在本篇論文中我們探討以ZrLaOx/ZrTiOx/ZrLaOx堆疊介電層作為金屬-絕緣層-金屬(Metal-Insulator-Metal, MIM)電容的介電層。我們發現以單層的ZrTiOx介電層的MIM電容具有負的非線性電壓電容係數，其介電常數高達22.5。而單層的ZrTiOx介電層MIM電容具有正的非線性電壓電容係數和高介電常數25.8。藉由整合ZrLaOx與ZrTiOx兩種金屬氧化物作為MIM電容的介電層，我們實現非線性電壓電容係數的"抵消效應"並且得到高電容密度的成果。以ZrLaOx/ZrTiOx/ZrLaOx堆疊結構的MIM電容可以得到高電容密度14.6 fF/μm2和很小的非線性電壓電容係數33 ppm/V2，並且在頻散現象、溫度穩定性、可靠度方面和不錯的漏電流密度(在-1V時2.5×10-7 A/cm2 )，根據以上結果顯示，ZrLaOx/ZrTiOx/ZrLaOx堆疊介電層應用於下一是世代的高性能MIM電容是具有很大的潛力。

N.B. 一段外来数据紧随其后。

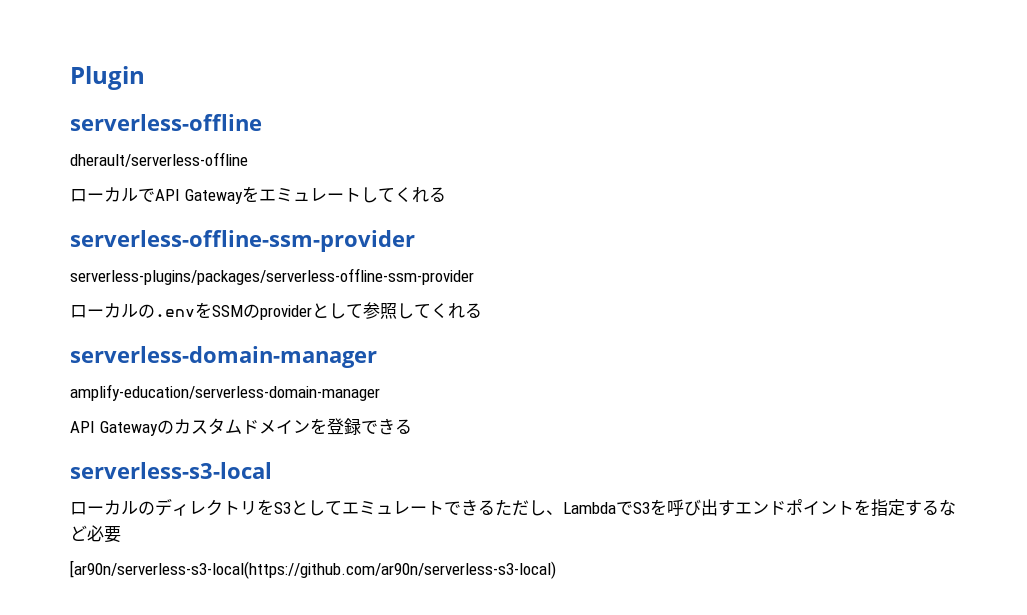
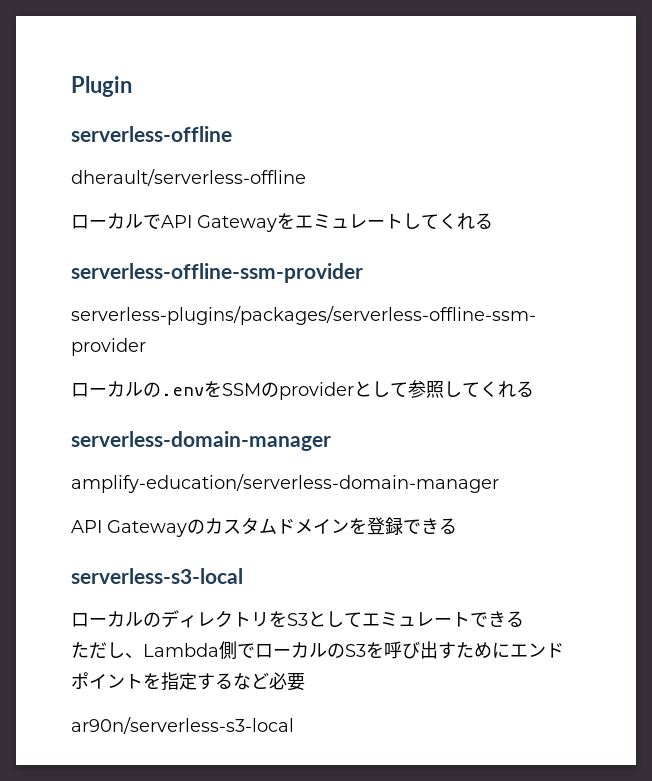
(495, 507) none -> (524, 619) //
[616,501,633,515] で -> [219,641,345,659] 側でローカルの
(735, 508) none -> [456,642,510,658] ために
[70,560,556,579] [ar90n/serverless-s3-local(https://github.com/ar90n/serverless-s3-local) -> [71,717,294,734] ar90n/serverless-s3-local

Metal-insulator-metal (MIM) capacitors with ZrLaOx/ZrTiOx/ZrLaOx laminate as the insulator were explored in this work. Single ZrTiOx dielectric was found to have a negative quadratic voltage coefficient of capacitance (VCC-α) with a high-κ value of 22.5. By integrating this dielectric with ZrLaOx which provides a positive VCC-α and a high κ value of 25.8, the “canceling effect” of VCC-α can be achieved while a high capacitance density can be maintained. MIM capacitors with the laminate structure display desirable characteristics in terms of a capacitance density of 14.6 fF/μm2, a low VCC-α of 33 ppm/V2, negligible frequency dispersion and satisfactory leakage current of 2.5×10-7 A/cm2 at -1 V. These results show that the ZrLaOx/ZrTiOx/ZrLaOx laminate holds the great potential to be applied to next-generation high-performance MIM capacitors.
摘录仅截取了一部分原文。